There's a lot of focus on what speedster Dominique Reed can bring to the wideout group in August. I am told he is as good as advertised. But it will likely come down to what the Hogs can do up front when they roll into the SEC schedule.
Can the Hogs block third-and-1? Or do they have to rely on the creativity of Dan Enos as the new playcaller?
Can the Hogs load up with Smothers, Tretola and Kirkland on that left side and create mismatches with pure physical presence?
I think they can where they couldn't the past two seasons under Bielema. It's just the natural maturation of those offensive linemen that can be the difference in another 6-6 against a brutal SEC West gauntlet or a jump to 8-4.
If Reed makes a big splash, it could be better than 8-4. I can see this team winning nine games, or breaking through to double digits.
I do not think the defense will be a liability.

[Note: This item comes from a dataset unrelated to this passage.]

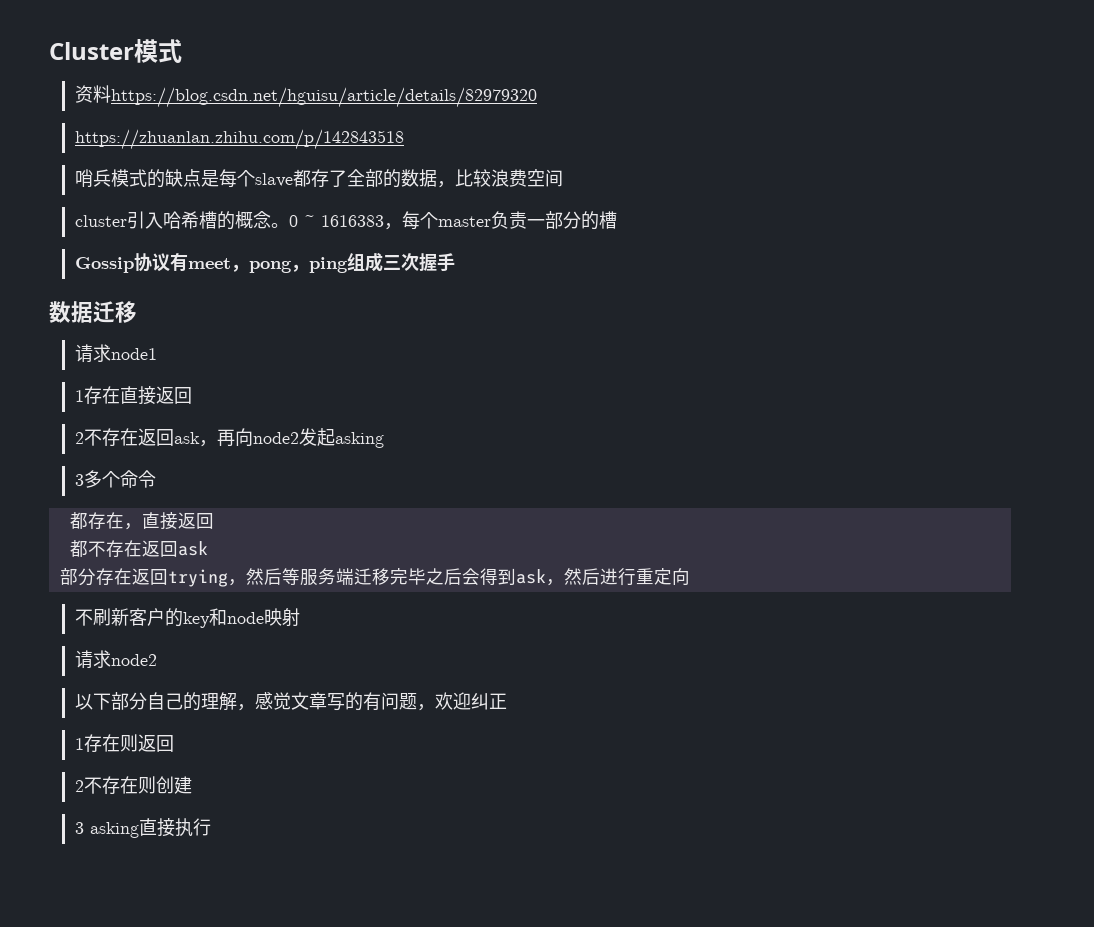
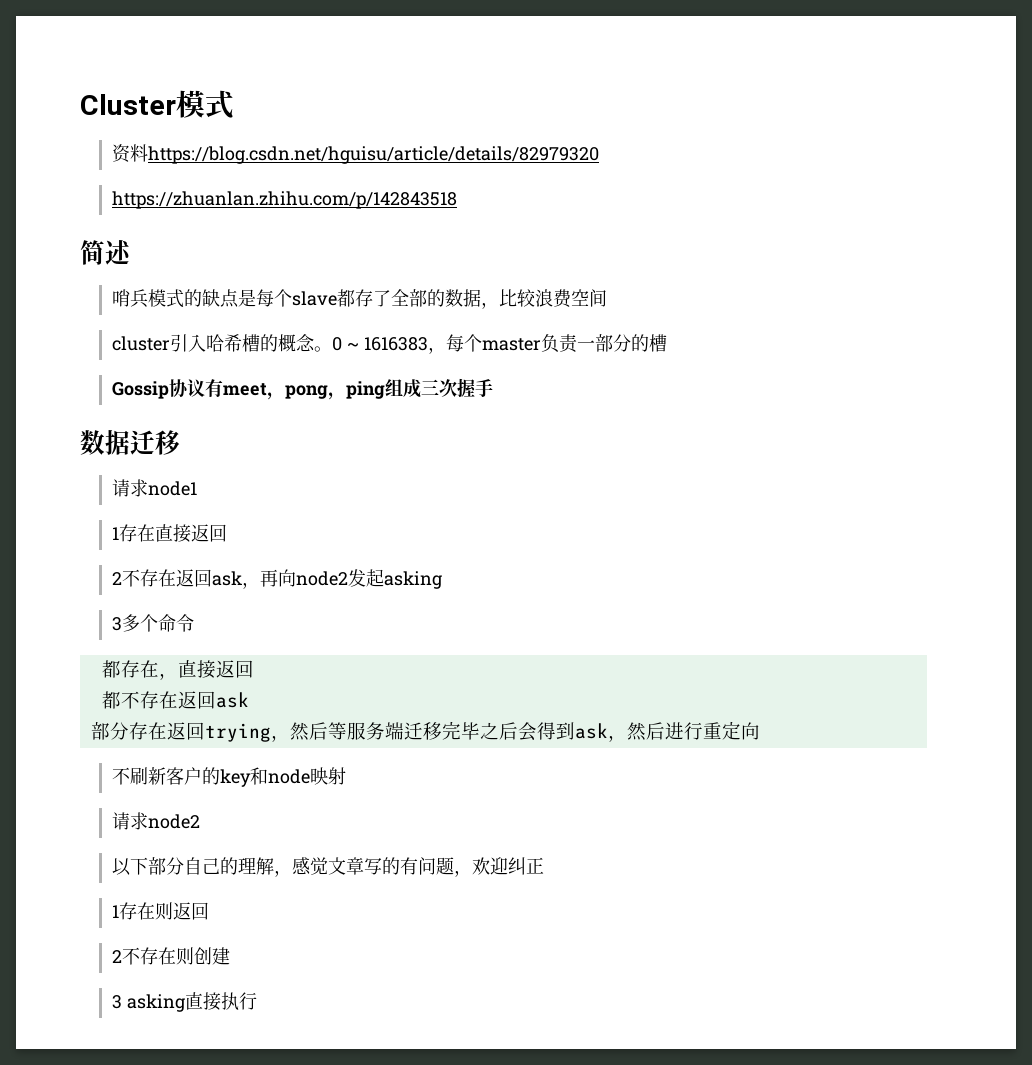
+ 简述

I see so many national pundits point to the loss of Martrell Spaight, Trey Flowers and Darius Philon as the reason the Hogs will struggle to beat last year's mark by much. I think this defense will be as good as the one that dominated late in the season. The secondary is improved. The defensive front might surprise everyone.
This should be a fun season for Allen. He's got more help. There's nothing like a quarterback with winning linemen to take him to new heights.

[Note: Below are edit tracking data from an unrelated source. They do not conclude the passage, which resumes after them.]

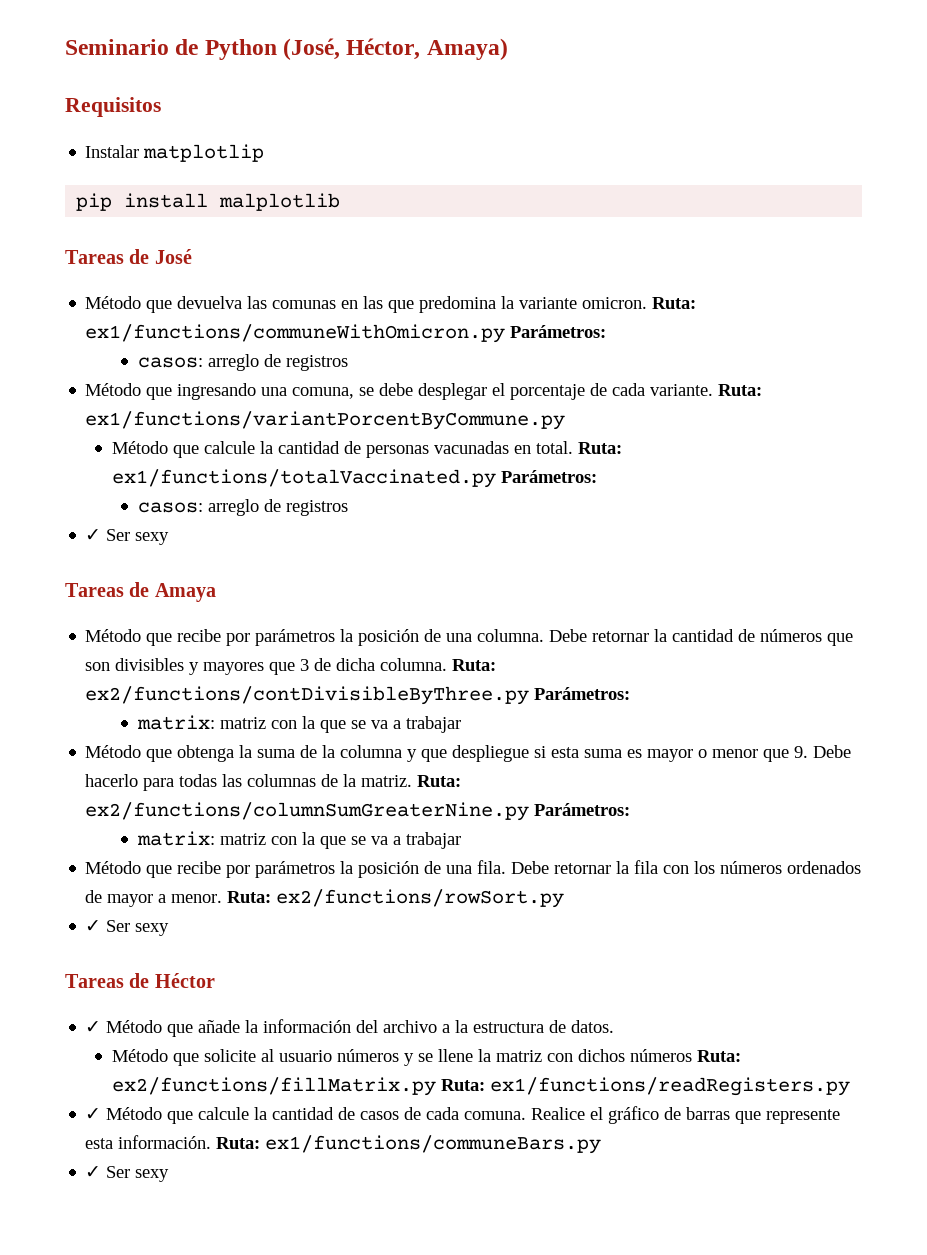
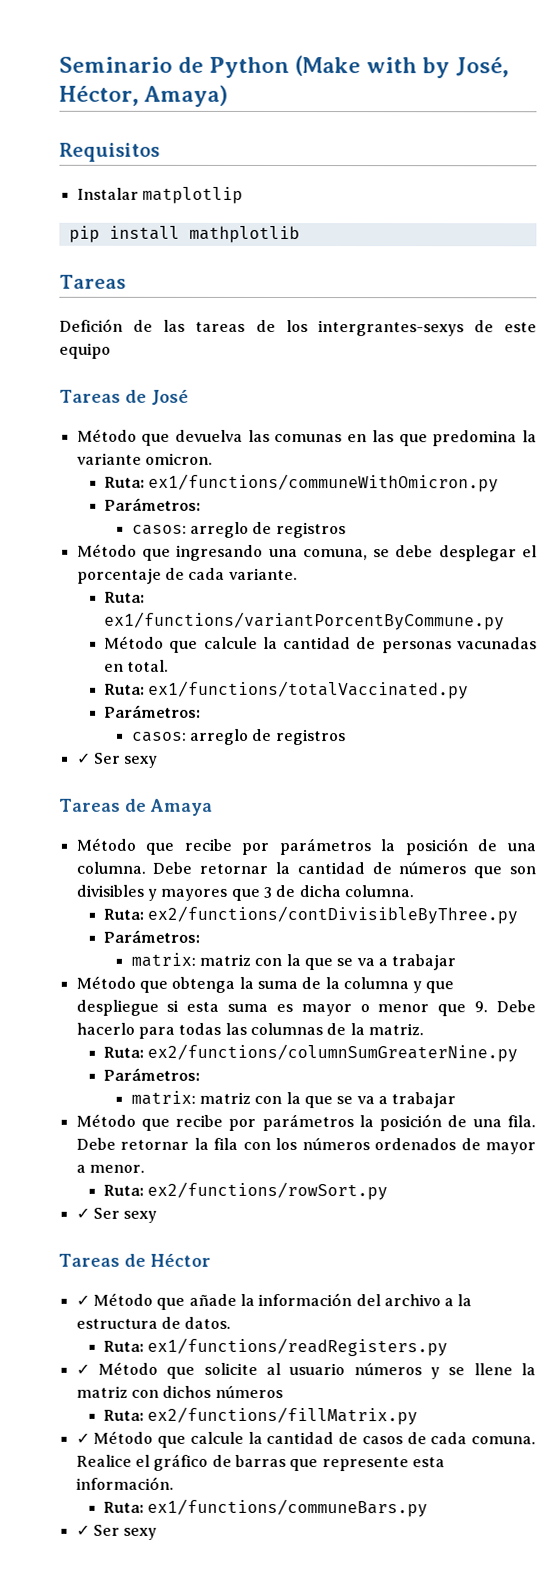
- Seminario de Python (José, Héctor, Amaya)
+ Seminario de Python (Make with by José, Héctor, Amaya)
- pip install malplotlib
+ pip install mathplotlib
+ Tareas
+ Defición de las tareas de los intergrantes-sexys de este equipo
- Método que devuelva las comunas en las que predomina la variante omicron. Ruta: ex1/functions/communeWithOmicron.py Parámetros:
+ Método que devuelva las comunas en las que predomina la variante omicron.
+ Ruta: ex1/functions/communeWithOmicron.py
+ Parámetros:
- Método que ingresando una comuna, se debe desplegar el porcentaje de cada variante. Ruta: ex1/functions/variantPorcentByCommune.py
+ Método que ingresando una comuna, se debe desplegar el porcentaje de cada variante.
+ Ruta: ex1/functions/variantPorcentByCommune.py
- Método que calcule la cantidad de personas vacunadas en total. Ruta: ex1/functions/totalVaccinated.py Parámetros:
+ Método que calcule la cantidad de personas vacunadas en total.
+ Ruta: ex1/functions/totalVaccinated.py
+ Parámetros:
- Debe retornar la cantidad de números que son divisibles y mayores que 3 de dicha columna. Ruta: ex2/functions/contDivisibleByThree.py Parámetros:
+ Debe retornar la cantidad de números que son divisibles y mayores que 3 de dicha columna.
+ Ruta: ex2/functions/contDivisibleByThree.py
+ Parámetros:
- Método que obtenga la suma de la columna y que despliegue si esta suma es mayor o menor que 9. Debe hacerlo para todas las columnas de la matriz. Ruta: ex2/functions/columnSumGreaterNine.py Parámetros:
+ Método que obtenga la suma de la columna y que despliegue si esta suma es mayor o menor que 9. Debe hacerlo para todas las columnas de la matriz.
+ Ruta: ex2/functions/columnSumGreaterNine.py
+ Parámetros:
- Debe retornar la fila con los números ordenados de mayor a menor. Ruta: ex2/functions/rowSort.py
+ Debe retornar la fila con los números ordenados de mayor a menor.
+ Ruta: ex2/functions/rowSort.py
- Método que solicite al usuario números y se llene la matriz con dichos números Ruta: ex2/functions/fillMatrix.py Ruta: ex1/functions/readRegisters.py
+ Ruta: ex1/functions/readRegisters.py
+ ✓ Método que solicite al usuario números y se llene la matriz con dichos números
+ Ruta: ex2/functions/fillMatrix.py
- Realice el gráfico de barras que represente esta información. Ruta: ex1/functions/communeBars.py
+ Realice el gráfico de barras que represente esta información.
+ Ruta: ex1/functions/communeBars.py

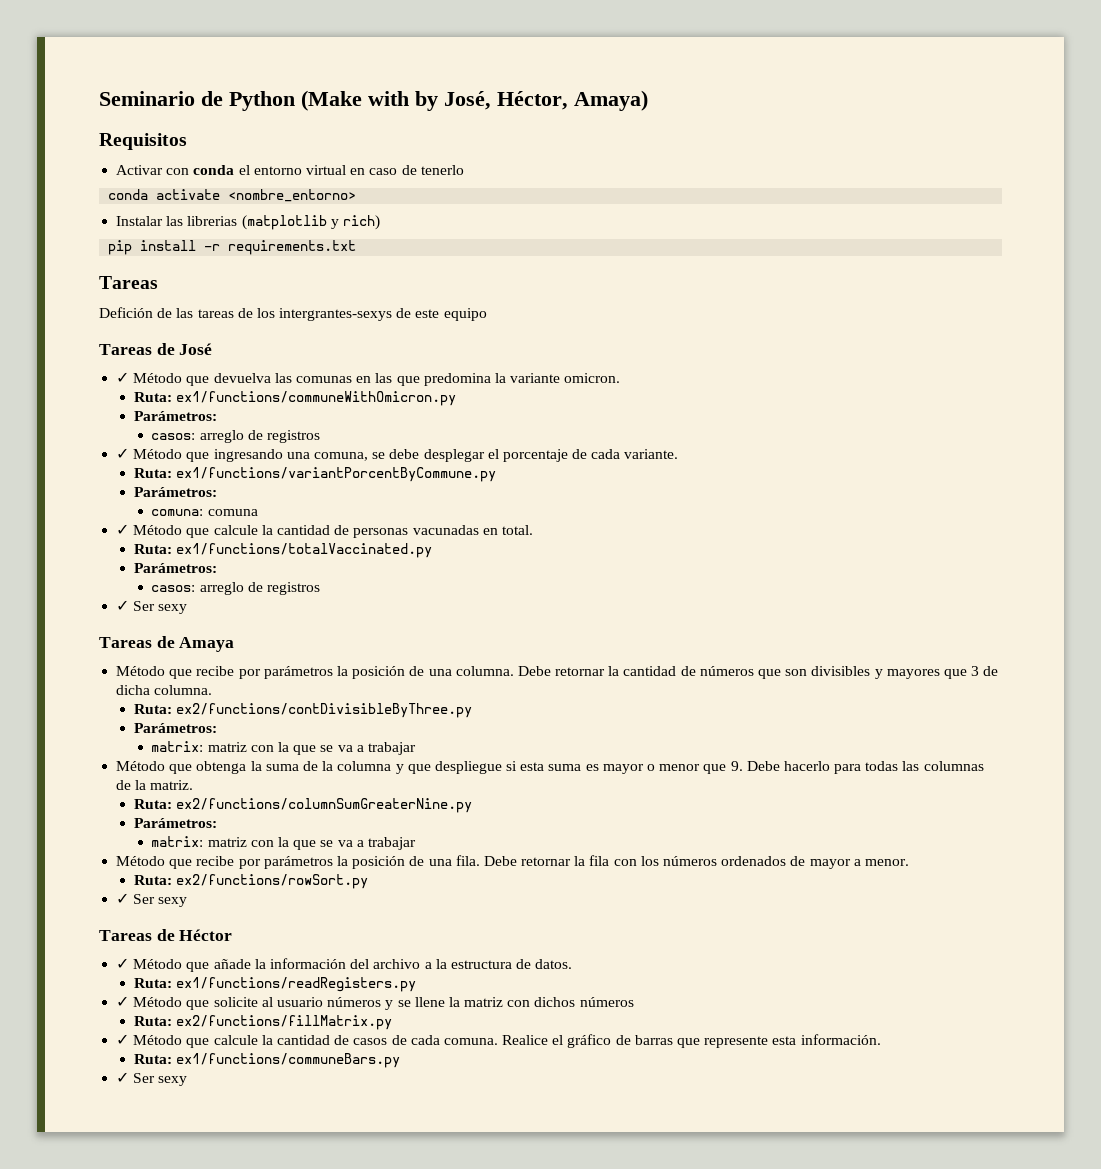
- Instalar matplotlip
+ Activar con conda el entorno virtual en caso de tenerlo
+ conda activate <nombre_entorno>
+ Instalar las librerias (matplotlib y rich)
- pip install mathplotlib
+ pip install -r requirements.txt
- Método que devuelva las comunas en las que predomina la variante omicron.
+ ✓ Método que devuelva las comunas en las que predomina la variante omicron.
- Método que ingresando una comuna, se debe desplegar el porcentaje de cada variante.
+ ✓ Método que ingresando una comuna, se debe desplegar el porcentaje de cada variante.
  Ruta: ex1/functions/variantPorcentByCommune.py
- Método que calcule la cantidad de personas vacunadas en total.
+ Parámetros:
+ comuna: comuna
+ ✓ Método que calcule la cantidad de personas vacunadas en total.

In short, this Arkansas team will be hard to beat. Mainly, I don't think it will beat itself. This is a secondary that will limit big plays. And, I think the Hogs will win the turnover battle with the new emphasis that Jemal Singleton has placed on ball security with the running backs. Remember, Allen did not throw one interception in the spring.
The tough part is the schedule. Because the Hogs scheduled three nonconference games to open the season and wanted an open date before Auburn, there is the nasty three-game stretch of Texas A&M, Tennessee and Alabama, none in the state of Arkansas.
The middle game in that swing, at Tennessee on Oct. 3, looks like the critical game in that stretch. I expect the Hogs to win at Arlington against the Aggies, then roll into Knoxville at 5-0. They'll likely be a top 20 team by then. The momentum of a victory over the Vols should provide the spring board for a successful season.
What's successful? It could be that double digit win total that I mentioned earlier? Certainly, that would be a break through that puts Bielema where he wants with the five star recruits that seemed to have eluded him except in the offensive line.
I think Allen will have a wonderful season. I thought his play against Texas, most notably at the end of the first half, was a sign of more big things.
Running back Jonathan Williams thinks his quarterback has the playbook and playcaller to make a big difference. The addition of screens, more pulling plays and some option routes in the passing game are the things Williams cites. What he saw his quarterback do behind closed doors in the spring give reason for all of that optimism.
The early part of the summer has gone smoothly. I'm not ready to make any concrete predictions on the season. I always wait for the middle of August to put out my number for the season. But it's going to be a bigger number, I'm convinced of that.
It's kind of like all of those linemen, it's going to be big and beautiful.